South Carolina is not alone in refusing to take bold action and intervene in lousy schools but its continual resistance to school-governance reform in the face of persistent low achievement indicates that a new model is needed in the Palmetto State.

The state school board did approve school improvement plans that include teacher evaluation (including, but not limited to, tying teacher employment and pay scales to student performance) and the consolidation and reorganization of schools. But these plans are merely a tweak to the status quo. The seven schools they apply to need more than tweaks—each received an “at-risk” grade for at least eight consecutive years. What they require are fundamental changes in school governance. Even members of the state board who voted for these reforms expressed doubt that those in charge will have much success turning these schools around: Member Barbara Clarke stated, “Yes, we’re making some gains [in our school report card]. But we’re not making all that much gain for the monies that’s being poured.”

Ms. Clarke need only look to Burke High School in downtown Charleston to prove her point. Threatened with a state takeover in 2006, Burke remained under the control of local school boards and continued its lousy performance despite reform plans. The same school found itself back under the state microscope this July and was let off the hook—again.

Under the Education Accountability Act (EAA) of 1998, the South Carolina School Board has the legal authority to intervene in, and even take over, failing schools. But, as State Superintendent of Education Dr. Mark Zais has said, local communities have “in the past and likely in the future, resisted any initiatives or directives coming out of Columbia.” Those who fight to keep local control need to acknowledge that locally managed reform efforts are not working for schools like Burke. As another board member said, “I’m hearing the same thing right now I heard twenty years ago.”

The model for improvement is there in Louisiana—tested, analyzed, and reviewed. It works.

In response to habitually underperforming schools and inept local school board leadership, Dr. Zais should work to implement a South Carolina version of Louisiana’s Recovery School District (RSD)—and he should do it now. This new governing body for failing schools would differ from the state control that so many oppose in that it would be an independently established organization solely focused on implementing reforms in failing schools—not an extension of the already ineffective state school board. The new leadership would have the authority to turn schools into charters, invest in new teachers, and increase accountability which has been so absent from South Carolina’s school reform efforts. A South Carolina version of the RSD could mean that, like in Louisiana, failing to meet requirements for four straight years would make a school automatically eligible for state intervention. Several South Carolina schools already meet this minimum standard.  

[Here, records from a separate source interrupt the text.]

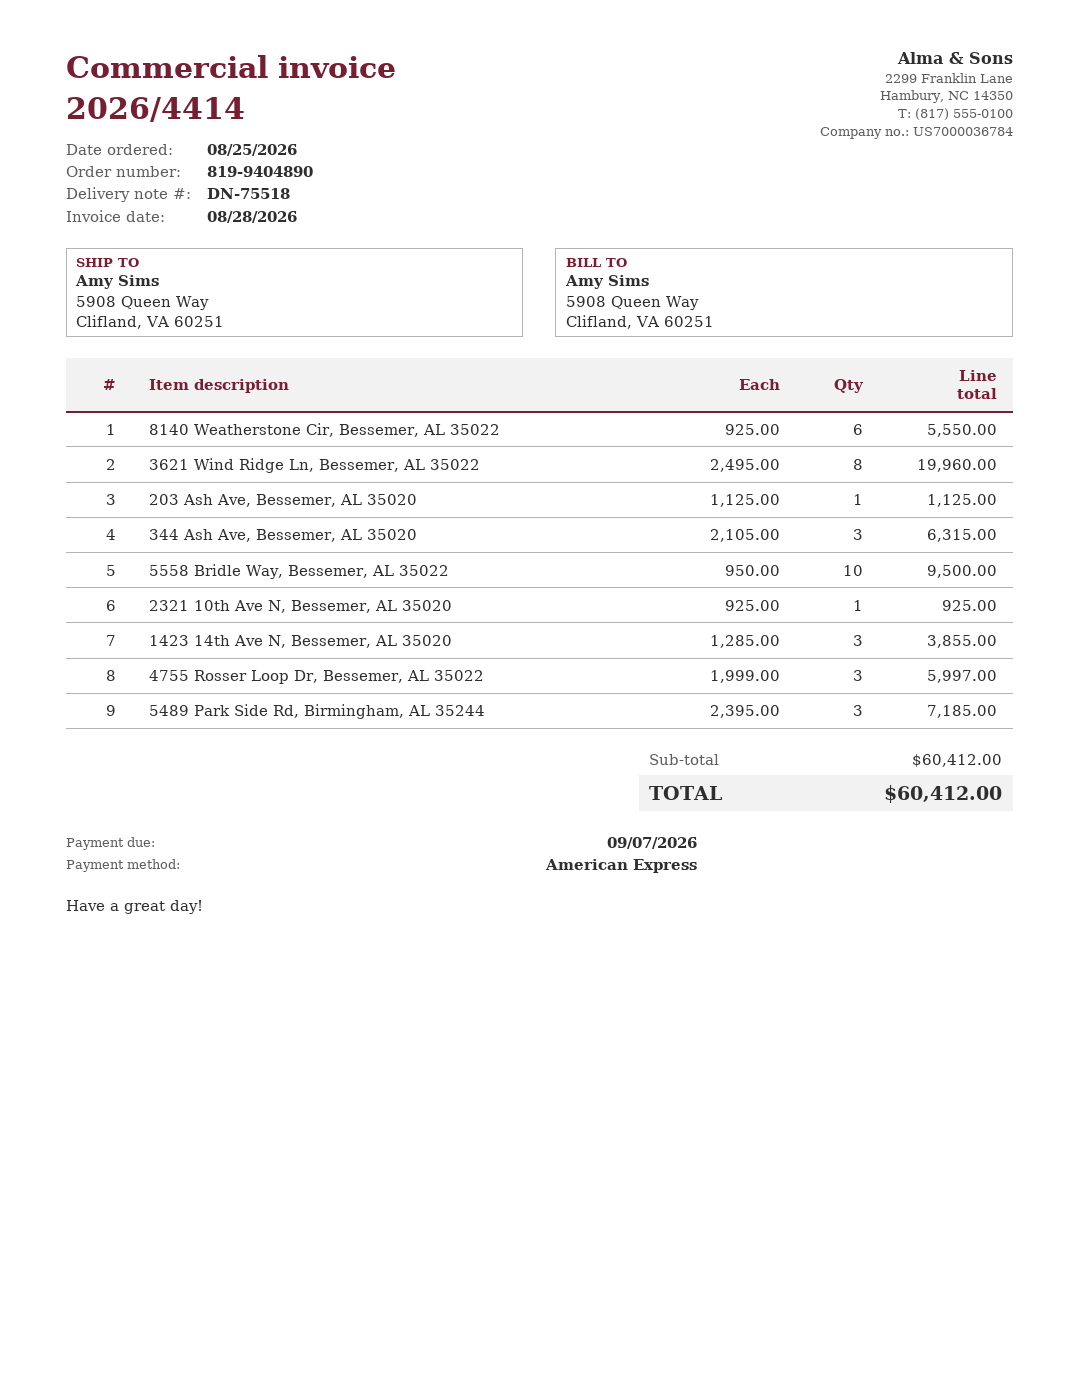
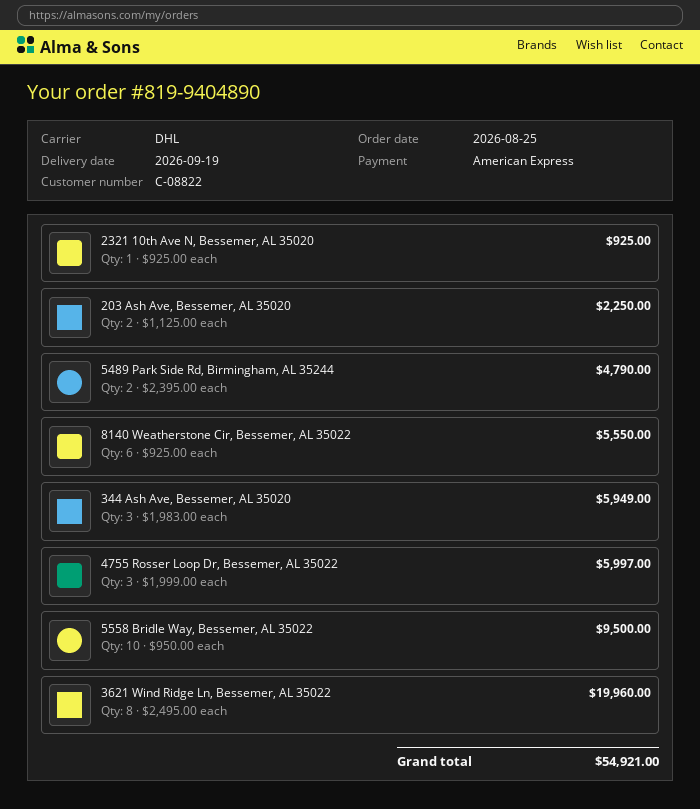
203 Ash Ave, Bessemer, AL 35020: 1 x 1125.00 = 1125.00 -> 2 x 1125.00 = 2250.00
344 Ash Ave, Bessemer, AL 35020: 3 x 2105.00 = 6315.00 -> 3 x 1983.00 = 5949.00
1423 14th Ave N, Bessemer, AL 35020: 3 x 1285.00 = 3855.00 -> none
5489 Park Side Rd, Birmingham, AL 35244: 3 x 2395.00 = 7185.00 -> 2 x 2395.00 = 4790.00
total: 60412.00 -> 54921.00

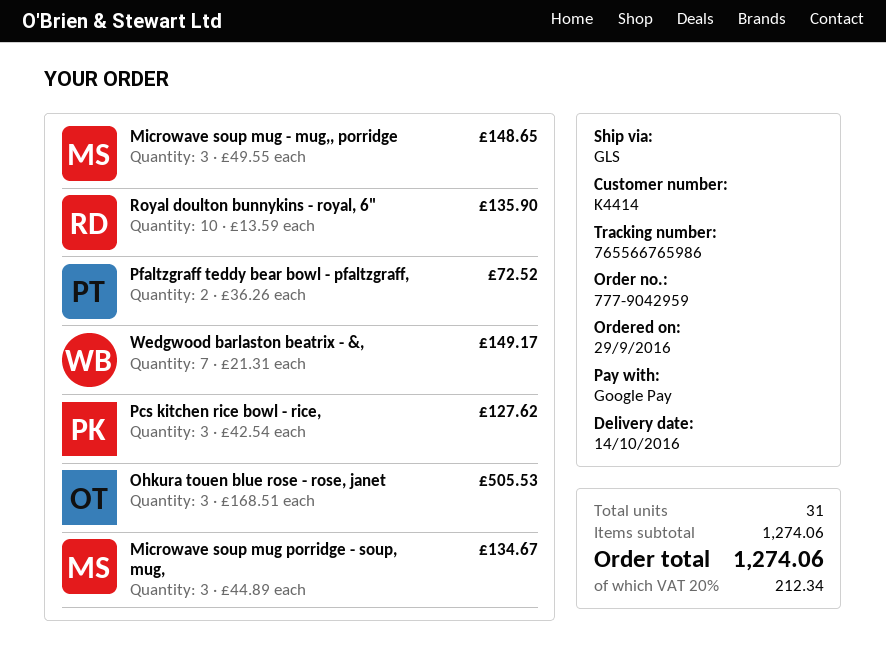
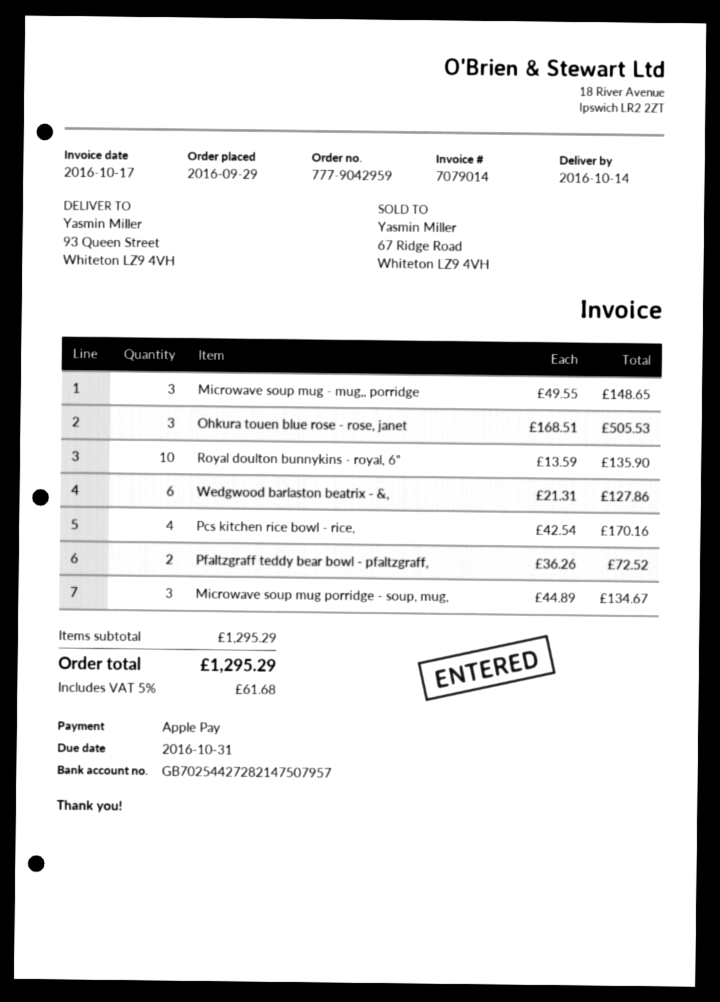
payment method: Google Pay -> Apple Pay
Wedgwood barlaston beatrix - &,: 7 x 21.31 = 149.17 -> 6 x 21.31 = 127.86
Pcs kitchen rice bowl - rice,: 3 x 42.54 = 127.62 -> 4 x 42.54 = 170.16
subtotal: 1274.06 -> 1295.29
tax: 20% = 212.34 -> 5% = 61.68
total: 1274.06 -> 1295.29

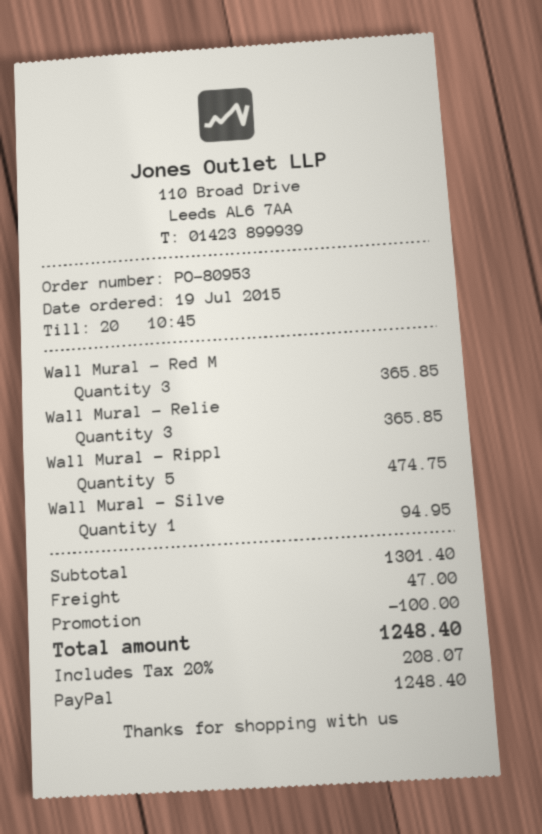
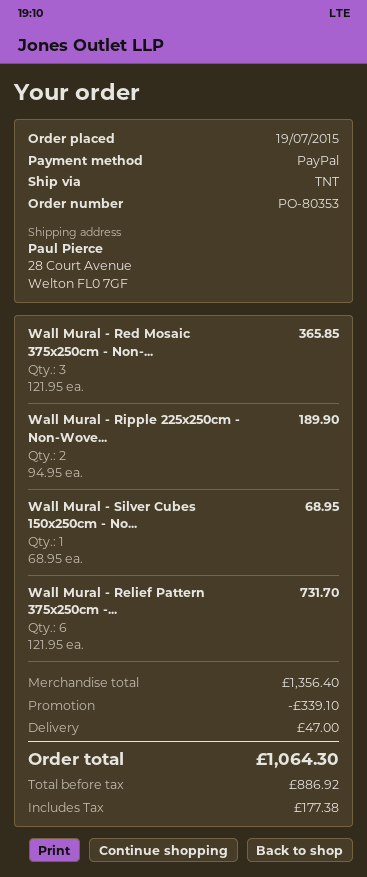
order number: PO-80953 -> PO-80353
Wall Mural - Relie: 3 for 365.85 -> 6 for 731.70
Wall Mural - Rippl: 5 for 474.75 -> 2 for 189.90
Wall Mural - Silve: 1 for 94.95 -> 1 for 68.95
subtotal: 1301.40 -> 1356.40
discount: 100.00 -> 339.10
tax: 208.07 -> 177.38
total: 1248.40 -> 1064.30

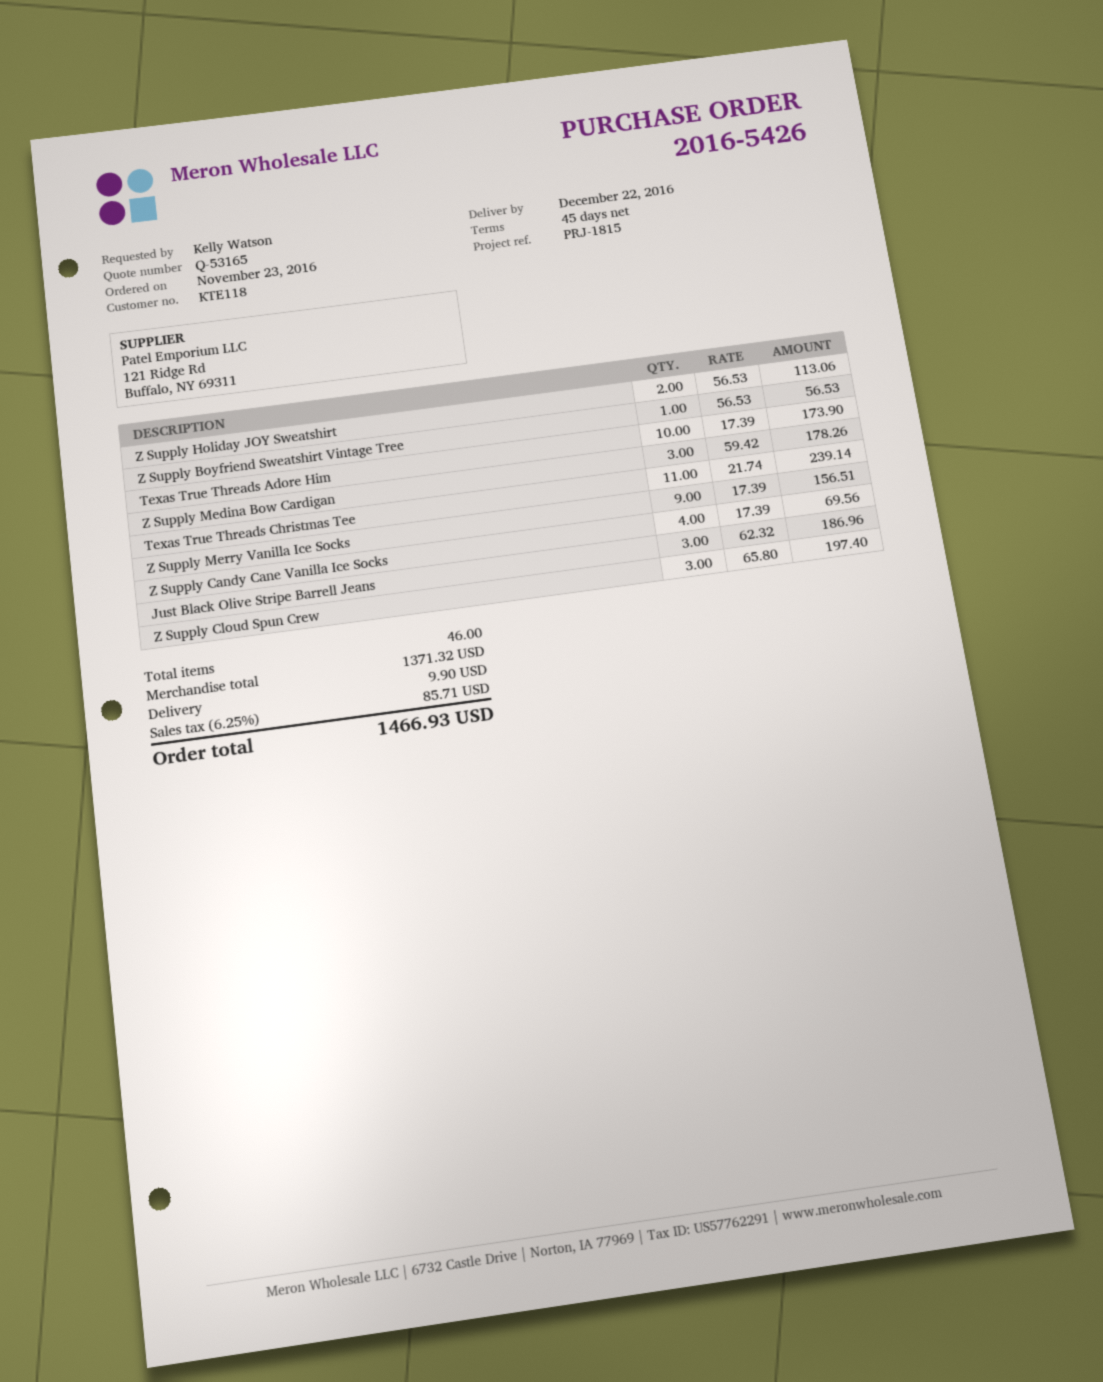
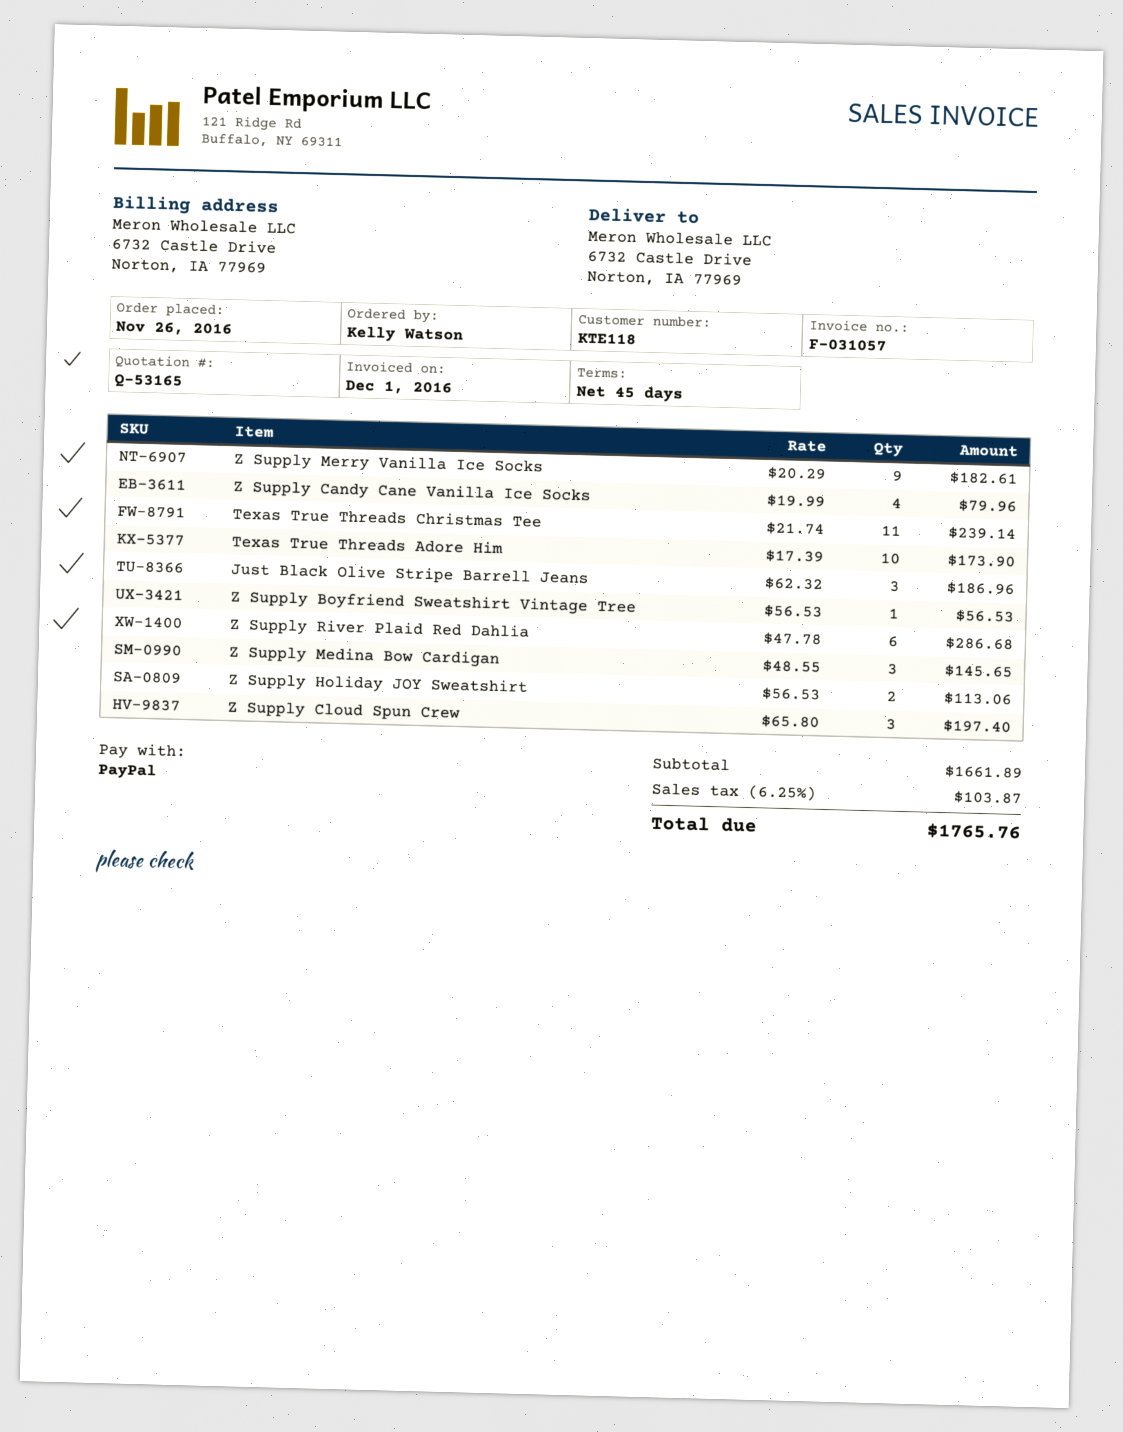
order date: 2016-11-23 -> 2016-11-26
Z Supply Medina Bow Cardigan: 3 x 59.42 = 178.26 -> 3 x 48.55 = 145.65
Z Supply Merry Vanilla Ice Socks: 9 x 17.39 = 156.51 -> 9 x 20.29 = 182.61
Z Supply Candy Cane Vanilla Ice Socks: 4 x 17.39 = 69.56 -> 4 x 19.99 = 79.96
Z Supply River Plaid Red Dahlia: none -> 6 x 47.78 = 286.68
subtotal: 1371.32 -> 1661.89
shipping: 9.90 -> none
tax: 6.25% = 85.71 -> 6.25% = 103.87
total: 1466.93 -> 1765.76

The Bayou State’s reform model under the RSD led to significant improvements in achievement: students in the RSD “outpaced the state in the percentage of students performing at grade level and above,“ for the fifth consecutive year. The RSD has increased accountability, professional development for staff, and teacher evaluations while engaging the broader community in its reform efforts.  Yet at the same time that the RSD has granted renewed hope to the students in Louisiana, students in South Carolina have suffered at the hands of unaccountable schools. Waiting longer to begin instituting reforms will only extend this failure.

School improvement isn’t easy. It demands tough choices, accountability, incentives, and strong leadership—all components that appear to be in short supply in South Carolina. Instead of engaging in half-hearted reforms that even supporters expect to fail and making threats that won’t be acted upon, South Carolina should institute its own version of the RSD, like Tennessee has attempted to do. South Carolina deserves credit for its overall academic performance growth in recent years: In order to maintain that progress, pockets of failure cannot be tolerated. The model for improvement is there in Louisiana—tested, analyzed, and reviewed. It works. South Carolina’s model for failing schools does not and should not be allowed to continue. Dr. Zais has praised the RSD. Now he needs to champion legislative action to create one in South Carolina.